# Multi-Table Synthesis with Business Rules

Combining synthetic data with traditional anonymization enhances privacy and data utility while ensuring compliance with regulations. Synthetic data reduces re-identification risks by not being directly tied to individuals, preserving the usefulness of data for analysis. This approach also facilitates safer data sharing and collaboration by adding an extra layer of privacy protection that allows to replicate the same schema while protecting certain identifiers, like zip-codes or even unique identifiers, making it a strategic choice for organizations handling sensitive information.

In this notebook we will be exploring how to combine the benefits of the `MultiTableSynthesizer`with YData Fabric Anonymizer.

## Getting your database from the Data Catalog

In this example we have create our database in a MySQL server and [created a Dataset in Fabric Data Catalog](https://docs.sdk.ydata.ai/0.10/get-started/create_multitable_dataset/).

In [1]:
# Importing YData's packages
from ydata.labs import DataSources

# Reading the Dataset from the DataSource
datasource = DataSources.get(uid='{insert-datasource-uid}')

dataset = datasource.dataset

## Training & sampling a Database Synthetic Data generator

The calculated features functionality allows the generation of specific columns based on data from other columns according to the business rules specified in custom functions.

In this example, the `Berka` database transactions table can be considered a time series.
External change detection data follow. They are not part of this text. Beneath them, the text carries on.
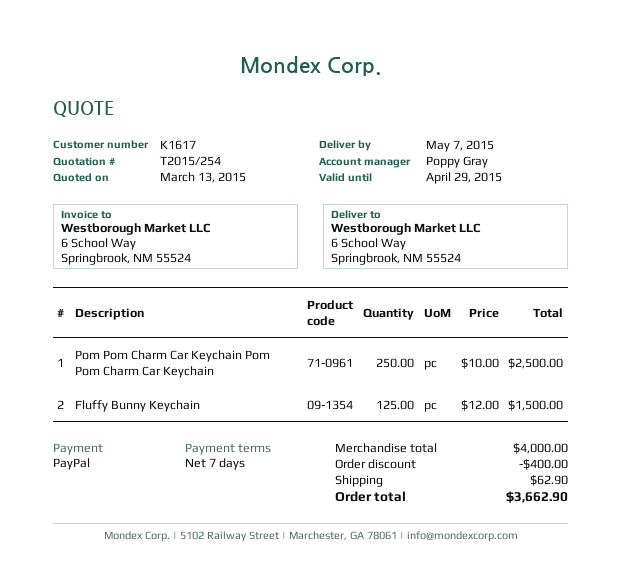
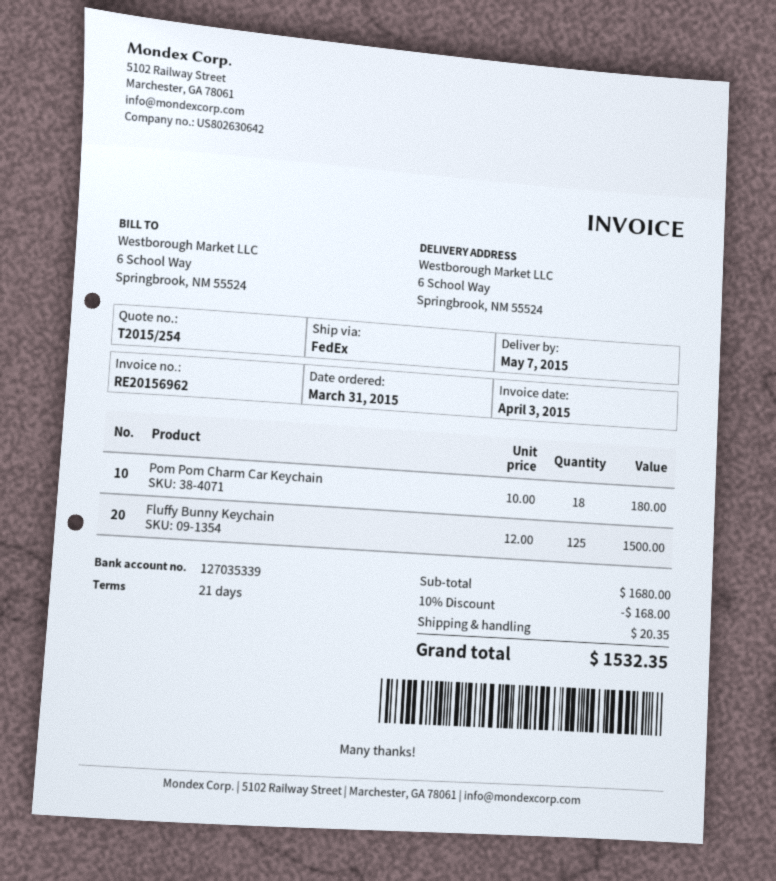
payment terms: 7 days -> 21 days
Pom Pom Charm Car Keychain Pom Pom Charm Car Keychain: 250 x 10.00 = 2500.00 -> none
Pom Pom Charm Car Keychain: none -> 18 x 10.00 = 180.00
subtotal: 4000.00 -> 1680.00
discount: 400.00 -> 168.00
shipping: 62.90 -> 20.35
total: 3662.90 -> 1532.35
For that reason, the table **trans** will to be set as a `timeseries` and the column `date` as the table time order reference (**sortbykey**). For that reason we need to calculate a new `MultiMetadata`.

In [2]:
from ydata.metadata.multimetadata import MultiMetadata

dataset_type = {
    'trans': 'timeseries'
}

dataset_attrs = {
    'trans': {
        'sortbykey': 'date',
        'entities': []
    }
}

metadata = MultiMetadata(dataset, dataset_attrs=dataset_attrs, dataset_type=dataset_type)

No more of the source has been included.